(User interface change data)
-----

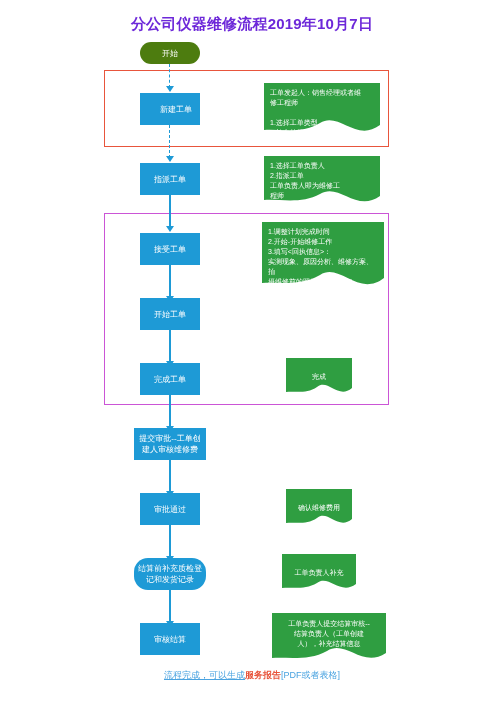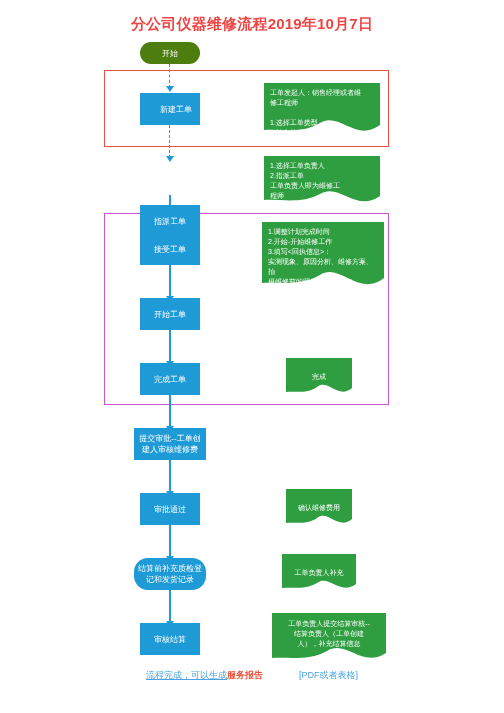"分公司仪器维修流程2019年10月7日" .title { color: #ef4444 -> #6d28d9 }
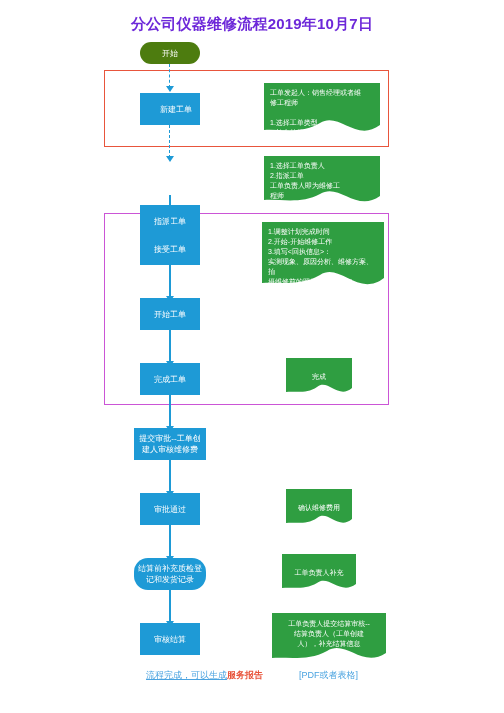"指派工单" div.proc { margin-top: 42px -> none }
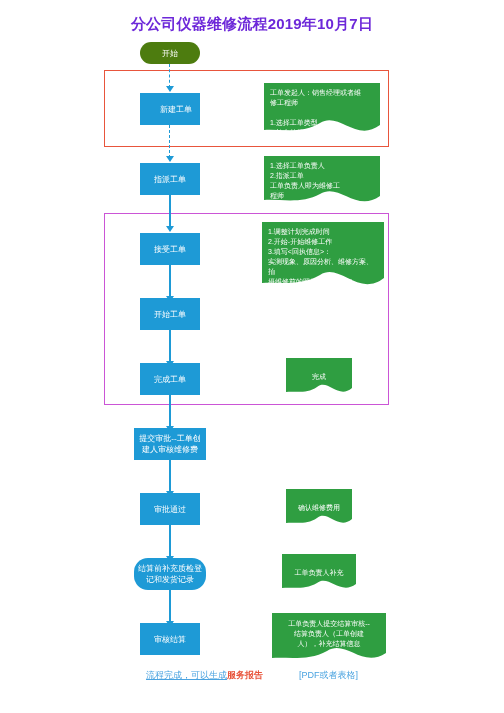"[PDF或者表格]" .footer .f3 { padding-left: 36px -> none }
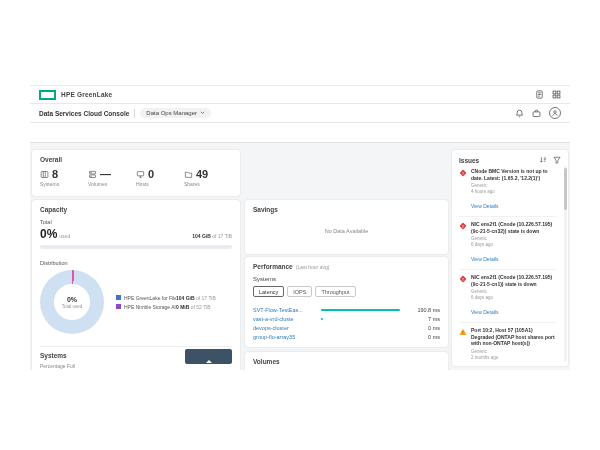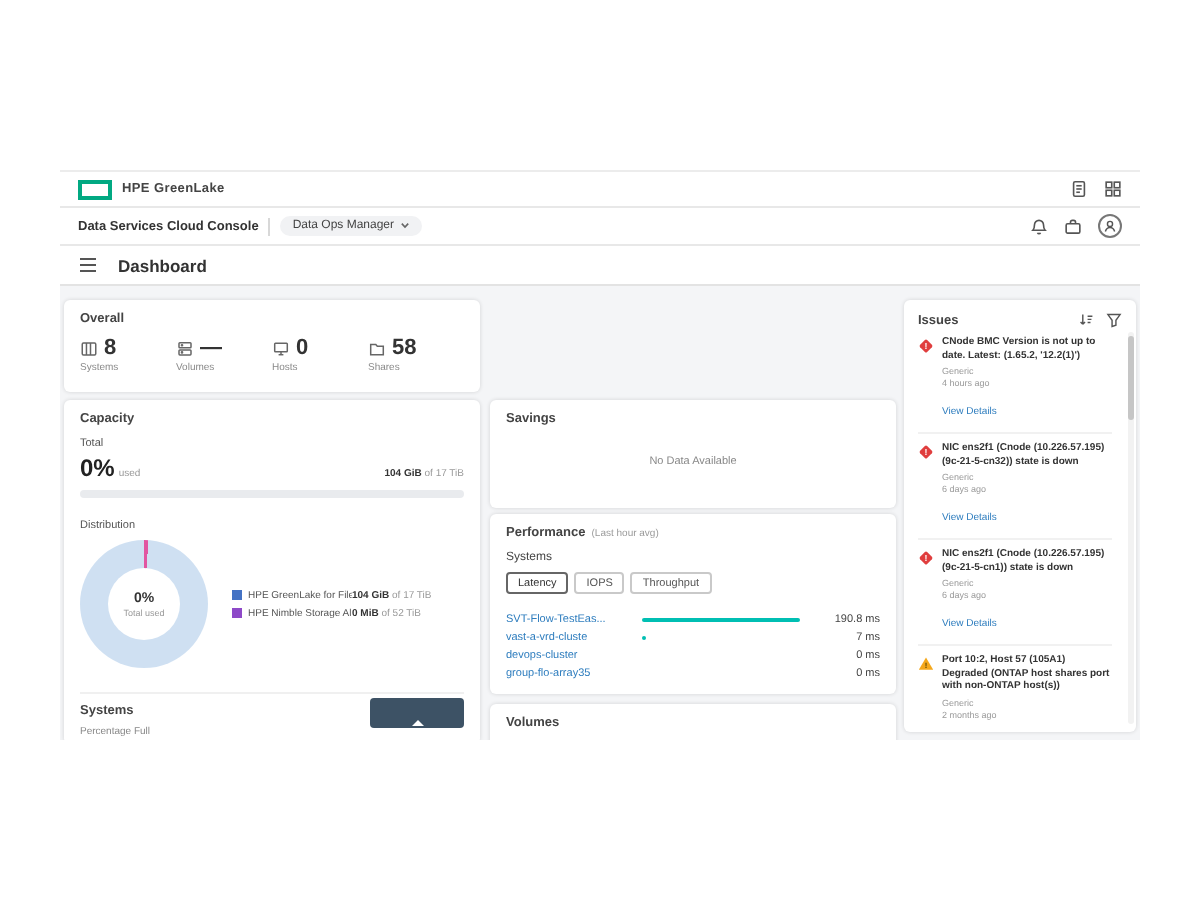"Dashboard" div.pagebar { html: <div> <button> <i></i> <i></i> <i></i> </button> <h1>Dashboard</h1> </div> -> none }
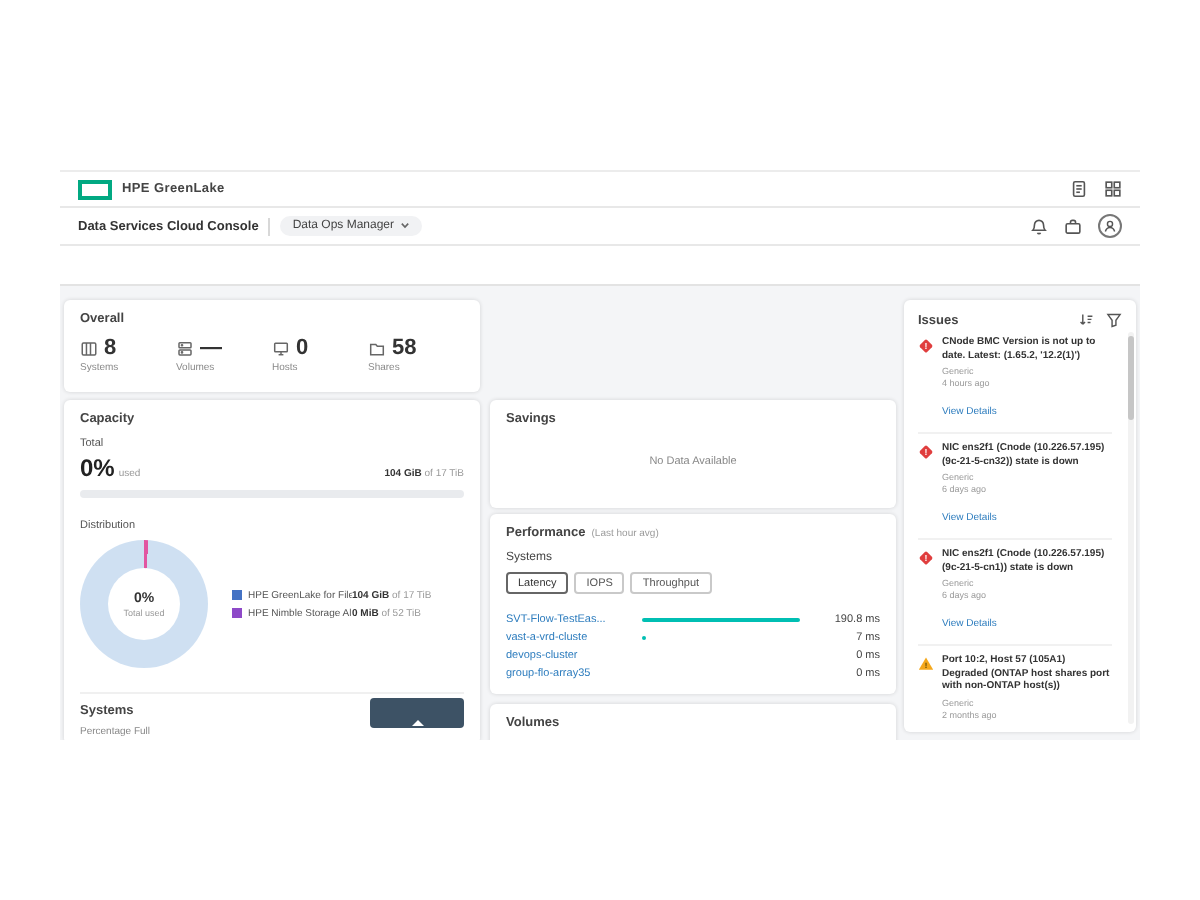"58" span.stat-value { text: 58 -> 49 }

-----

__TASK GOAL__:
Pictures should be omitted. Please return exactly the lines from the line that holds "padding-left: 36px ->" through the end of the records.

__RESULT FOR THIS TASK__:
"[PDF或者表格]" .footer .f3 { padding-left: 36px -> none }
"Dashboard" div.pagebar { html: <div> <button> <i></i> <i></i> <i></i> </button> <h1>Dashboard</h1> </div> -> none }
"58" span.stat-value { text: 58 -> 49 }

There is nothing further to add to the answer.